[Saved entries]
──────

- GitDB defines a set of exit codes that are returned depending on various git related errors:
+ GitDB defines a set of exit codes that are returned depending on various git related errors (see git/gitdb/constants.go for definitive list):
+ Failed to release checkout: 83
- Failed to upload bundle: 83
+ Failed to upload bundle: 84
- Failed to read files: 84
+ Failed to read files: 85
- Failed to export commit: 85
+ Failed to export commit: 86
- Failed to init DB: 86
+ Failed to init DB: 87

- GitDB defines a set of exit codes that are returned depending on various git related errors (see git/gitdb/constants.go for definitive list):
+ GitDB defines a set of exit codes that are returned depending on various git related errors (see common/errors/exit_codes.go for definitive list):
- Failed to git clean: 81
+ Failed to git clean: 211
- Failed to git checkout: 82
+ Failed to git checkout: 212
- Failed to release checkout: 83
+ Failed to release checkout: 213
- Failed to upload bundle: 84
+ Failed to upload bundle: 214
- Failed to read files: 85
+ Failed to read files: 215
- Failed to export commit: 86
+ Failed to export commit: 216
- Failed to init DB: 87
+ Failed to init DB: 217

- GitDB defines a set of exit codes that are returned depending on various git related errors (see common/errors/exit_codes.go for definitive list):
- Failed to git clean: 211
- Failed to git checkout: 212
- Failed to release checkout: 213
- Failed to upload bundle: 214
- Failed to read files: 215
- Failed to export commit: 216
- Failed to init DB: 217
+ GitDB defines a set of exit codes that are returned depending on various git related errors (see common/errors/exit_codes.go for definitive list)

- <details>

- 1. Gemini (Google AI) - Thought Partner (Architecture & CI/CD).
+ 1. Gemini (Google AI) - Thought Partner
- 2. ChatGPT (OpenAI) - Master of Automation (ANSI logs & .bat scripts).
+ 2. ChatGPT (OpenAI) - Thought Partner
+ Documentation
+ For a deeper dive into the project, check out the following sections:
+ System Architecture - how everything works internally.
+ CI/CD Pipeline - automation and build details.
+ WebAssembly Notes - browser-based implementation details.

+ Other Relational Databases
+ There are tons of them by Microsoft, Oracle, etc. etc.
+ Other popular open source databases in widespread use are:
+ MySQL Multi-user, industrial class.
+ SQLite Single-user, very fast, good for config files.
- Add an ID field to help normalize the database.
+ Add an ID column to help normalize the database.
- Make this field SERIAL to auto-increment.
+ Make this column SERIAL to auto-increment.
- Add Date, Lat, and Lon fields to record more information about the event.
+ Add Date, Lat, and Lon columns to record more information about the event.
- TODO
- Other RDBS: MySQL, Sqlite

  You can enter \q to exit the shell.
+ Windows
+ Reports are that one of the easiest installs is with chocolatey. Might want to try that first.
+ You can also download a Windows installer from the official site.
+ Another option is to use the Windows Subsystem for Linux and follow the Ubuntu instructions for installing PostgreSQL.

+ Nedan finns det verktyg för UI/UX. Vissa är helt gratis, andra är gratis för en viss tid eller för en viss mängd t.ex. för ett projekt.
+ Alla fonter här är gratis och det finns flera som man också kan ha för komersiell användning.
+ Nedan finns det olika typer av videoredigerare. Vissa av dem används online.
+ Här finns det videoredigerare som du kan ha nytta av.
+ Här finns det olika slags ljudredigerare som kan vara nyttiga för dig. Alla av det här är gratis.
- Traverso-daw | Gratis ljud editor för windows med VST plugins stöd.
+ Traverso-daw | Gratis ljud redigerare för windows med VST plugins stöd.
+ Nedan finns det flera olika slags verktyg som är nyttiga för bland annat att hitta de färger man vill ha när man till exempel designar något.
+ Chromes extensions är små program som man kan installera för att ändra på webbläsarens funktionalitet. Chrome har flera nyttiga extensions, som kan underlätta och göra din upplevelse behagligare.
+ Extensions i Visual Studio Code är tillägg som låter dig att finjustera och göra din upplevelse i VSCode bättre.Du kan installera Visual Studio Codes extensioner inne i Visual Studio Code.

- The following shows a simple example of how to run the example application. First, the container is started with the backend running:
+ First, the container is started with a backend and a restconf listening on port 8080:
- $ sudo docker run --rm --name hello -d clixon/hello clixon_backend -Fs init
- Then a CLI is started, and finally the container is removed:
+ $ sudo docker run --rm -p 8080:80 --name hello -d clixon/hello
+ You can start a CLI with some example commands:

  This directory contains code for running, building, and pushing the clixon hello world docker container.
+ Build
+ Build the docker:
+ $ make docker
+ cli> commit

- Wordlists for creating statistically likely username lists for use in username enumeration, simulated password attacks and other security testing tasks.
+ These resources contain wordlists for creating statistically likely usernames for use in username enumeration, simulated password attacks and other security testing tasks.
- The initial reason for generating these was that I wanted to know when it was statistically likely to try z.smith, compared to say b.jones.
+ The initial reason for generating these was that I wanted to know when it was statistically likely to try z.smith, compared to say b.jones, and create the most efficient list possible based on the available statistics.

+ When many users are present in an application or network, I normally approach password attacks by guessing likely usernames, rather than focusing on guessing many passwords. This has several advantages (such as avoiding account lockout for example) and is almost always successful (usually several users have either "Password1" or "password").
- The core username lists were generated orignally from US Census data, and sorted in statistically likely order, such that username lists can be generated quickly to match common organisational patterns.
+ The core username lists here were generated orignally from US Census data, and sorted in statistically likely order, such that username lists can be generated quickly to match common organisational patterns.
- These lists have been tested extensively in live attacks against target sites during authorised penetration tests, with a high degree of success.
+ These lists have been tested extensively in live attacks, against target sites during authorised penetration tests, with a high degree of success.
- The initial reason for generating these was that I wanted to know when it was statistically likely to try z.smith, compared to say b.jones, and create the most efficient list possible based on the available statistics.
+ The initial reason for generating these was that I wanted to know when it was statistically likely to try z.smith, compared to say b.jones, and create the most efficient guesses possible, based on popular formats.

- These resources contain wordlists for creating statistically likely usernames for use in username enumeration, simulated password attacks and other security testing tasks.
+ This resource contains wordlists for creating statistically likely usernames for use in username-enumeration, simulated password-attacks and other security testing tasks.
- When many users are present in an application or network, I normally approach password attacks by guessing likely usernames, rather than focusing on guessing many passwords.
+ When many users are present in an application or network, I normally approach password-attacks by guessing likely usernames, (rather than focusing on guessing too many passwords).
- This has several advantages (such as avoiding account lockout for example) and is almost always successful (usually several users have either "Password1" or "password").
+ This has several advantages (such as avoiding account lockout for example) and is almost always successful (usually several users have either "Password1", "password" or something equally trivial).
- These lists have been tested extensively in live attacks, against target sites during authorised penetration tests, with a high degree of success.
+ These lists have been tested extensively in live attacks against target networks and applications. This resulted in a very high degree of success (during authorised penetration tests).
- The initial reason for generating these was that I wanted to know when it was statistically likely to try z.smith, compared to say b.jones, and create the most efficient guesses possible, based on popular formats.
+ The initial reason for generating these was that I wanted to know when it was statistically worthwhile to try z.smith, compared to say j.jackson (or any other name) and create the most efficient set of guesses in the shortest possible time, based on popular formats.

──────

■ What the exercise asks ■
Each line of the data above should appear again in your answer, exactly as given.

■ Result below ■
- GitDB defines a set of exit codes that are returned depending on various git related errors:
+ GitDB defines a set of exit codes that are returned depending on various git related errors (see git/gitdb/constants.go for definitive list):
+ Failed to release checkout: 83
- Failed to upload bundle: 83
+ Failed to upload bundle: 84
- Failed to read files: 84
+ Failed to read files: 85
- Failed to export commit: 85
+ Failed to export commit: 86
- Failed to init DB: 86
+ Failed to init DB: 87

- GitDB defines a set of exit codes that are returned depending on various git related errors (see git/gitdb/constants.go for definitive list):
+ GitDB defines a set of exit codes that are returned depending on various git related errors (see common/errors/exit_codes.go for definitive list):
- Failed to git clean: 81
+ Failed to git clean: 211
- Failed to git checkout: 82
+ Failed to git checkout: 212
- Failed to release checkout: 83
+ Failed to release checkout: 213
- Failed to upload bundle: 84
+ Failed to upload bundle: 214
- Failed to read files: 85
+ Failed to read files: 215
- Failed to export commit: 86
+ Failed to export commit: 216
- Failed to init DB: 87
+ Failed to init DB: 217

- GitDB defines a set of exit codes that are returned depending on various git related errors (see common/errors/exit_codes.go for definitive list):
- Failed to git clean: 211
- Failed to git checkout: 212
- Failed to release checkout: 213
- Failed to upload bundle: 214
- Failed to read files: 215
- Failed to export commit: 216
- Failed to init DB: 217
+ GitDB defines a set of exit codes that are returned depending on various git related errors (see common/errors/exit_codes.go for definitive list)

- <details>

- 1. Gemini (Google AI) - Thought Partner (Architecture & CI/CD).
+ 1. Gemini (Google AI) - Thought Partner
- 2. ChatGPT (OpenAI) - Master of Automation (ANSI logs & .bat scripts).
+ 2. ChatGPT (OpenAI) - Thought Partner
+ Documentation
+ For a deeper dive into the project, check out the following sections:
+ System Architecture - how everything works internally.
+ CI/CD Pipeline - automation and build details.
+ WebAssembly Notes - browser-based implementation details.

+ Other Relational Databases
+ There are tons of them by Microsoft, Oracle, etc. etc.
+ Other popular open source databases in widespread use are:
+ MySQL Multi-user, industrial class.
+ SQLite Single-user, very fast, good for config files.
- Add an ID field to help normalize the database.
+ Add an ID column to help normalize the database.
- Make this field SERIAL to auto-increment.
+ Make this column SERIAL to auto-increment.
- Add Date, Lat, and Lon fields to record more information about the event.
+ Add Date, Lat, and Lon columns to record more information about the event.
- TODO
- Other RDBS: MySQL, Sqlite

  You can enter \q to exit the shell.
+ Windows
+ Reports are that one of the easiest installs is with chocolatey. Might want to try that first.
+ You can also download a Windows installer from the official site.
+ Another option is to use the Windows Subsystem for Linux and follow the Ubuntu instructions for installing PostgreSQL.

+ Nedan finns det verktyg för UI/UX. Vissa är helt gratis, andra är gratis för en viss tid eller för en viss mängd t.ex. för ett projekt.
+ Alla fonter här är gratis och det finns flera som man också kan ha för komersiell användning.
+ Nedan finns det olika typer av videoredigerare. Vissa av dem används online.
+ Här finns det videoredigerare som du kan ha nytta av.
+ Här finns det olika slags ljudredigerare som kan vara nyttiga för dig. Alla av det här är gratis.
- Traverso-daw | Gratis ljud editor för windows med VST plugins stöd.
+ Traverso-daw | Gratis ljud redigerare för windows med VST plugins stöd.
+ Nedan finns det flera olika slags verktyg som är nyttiga för bland annat att hitta de färger man vill ha när man till exempel designar något.
+ Chromes extensions är små program som man kan installera för att ändra på webbläsarens funktionalitet. Chrome har flera nyttiga extensions, som kan underlätta och göra din upplevelse behagligare.
+ Extensions i Visual Studio Code är tillägg som låter dig att finjustera och göra din upplevelse i VSCode bättre.Du kan installera Visual Studio Codes extensioner inne i Visual Studio Code.

- The following shows a simple example of how to run the example application. First, the container is started with the backend running:
+ First, the container is started with a backend and a restconf listening on port 8080:
- $ sudo docker run --rm --name hello -d clixon/hello clixon_backend -Fs init
- Then a CLI is started, and finally the container is removed:
+ $ sudo docker run --rm -p 8080:80 --name hello -d clixon/hello
+ You can start a CLI with some example commands:

  This directory contains code for running, building, and pushing the clixon hello world docker container.
+ Build
+ Build the docker:
+ $ make docker
+ cli> commit

- Wordlists for creating statistically likely username lists for use in username enumeration, simulated password attacks and other security testing tasks.
+ These resources contain wordlists for creating statistically likely usernames for use in username enumeration, simulated password attacks and other security testing tasks.
- The initial reason for generating these was that I wanted to know when it was statistically likely to try z.smith, compared to say b.jones.
+ The initial reason for generating these was that I wanted to know when it was statistically likely to try z.smith, compared to say b.jones, and create the most efficient list possible based on the available statistics.

+ When many users are present in an application or network, I normally approach password attacks by guessing likely usernames, rather than focusing on guessing many passwords. This has several advantages (such as avoiding account lockout for example) and is almost always successful (usually several users have either "Password1" or "password").
- The core username lists were generated orignally from US Census data, and sorted in statistically likely order, such that username lists can be generated quickly to match common organisational patterns.
+ The core username lists here were generated orignally from US Census data, and sorted in statistically likely order, such that username lists can be generated quickly to match common organisational patterns.
- These lists have been tested extensively in live attacks against target sites during authorised penetration tests, with a high degree of success.
+ These lists have been tested extensively in live attacks, against target sites during authorised penetration tests, with a high degree of success.
- The initial reason for generating these was that I wanted to know when it was statistically likely to try z.smith, compared to say b.jones, and create the most efficient list possible based on the available statistics.
+ The initial reason for generating these was that I wanted to know when it was statistically likely to try z.smith, compared to say b.jones, and create the most efficient guesses possible, based on popular formats.

- These resources contain wordlists for creating statistically likely usernames for use in username enumeration, simulated password attacks and other security testing tasks.
+ This resource contains wordlists for creating statistically likely usernames for use in username-enumeration, simulated password-attacks and other security testing tasks.
- When many users are present in an application or network, I normally approach password attacks by guessing likely usernames, rather than focusing on guessing many passwords.
+ When many users are present in an application or network, I normally approach password-attacks by guessing likely usernames, (rather than focusing on guessing too many passwords).
- This has several advantages (such as avoiding account lockout for example) and is almost always successful (usually several users have either "Password1" or "password").
+ This has several advantages (such as avoiding account lockout for example) and is almost always successful (usually several users have either "Password1", "password" or something equally trivial).
- These lists have been tested extensively in live attacks, against target sites during authorised penetration tests, with a high degree of success.
+ These lists have been tested extensively in live attacks against target networks and applications. This resulted in a very high degree of success (during authorised penetration tests).
- The initial reason for generating these was that I wanted to know when it was statistically likely to try z.smith, compared to say b.jones, and create the most efficient guesses possible, based on popular formats.
+ The initial reason for generating these was that I wanted to know when it was statistically worthwhile to try z.smith, compared to say j.jackson (or any other name) and create the most efficient set of guesses in the shortest possible time, based on popular formats.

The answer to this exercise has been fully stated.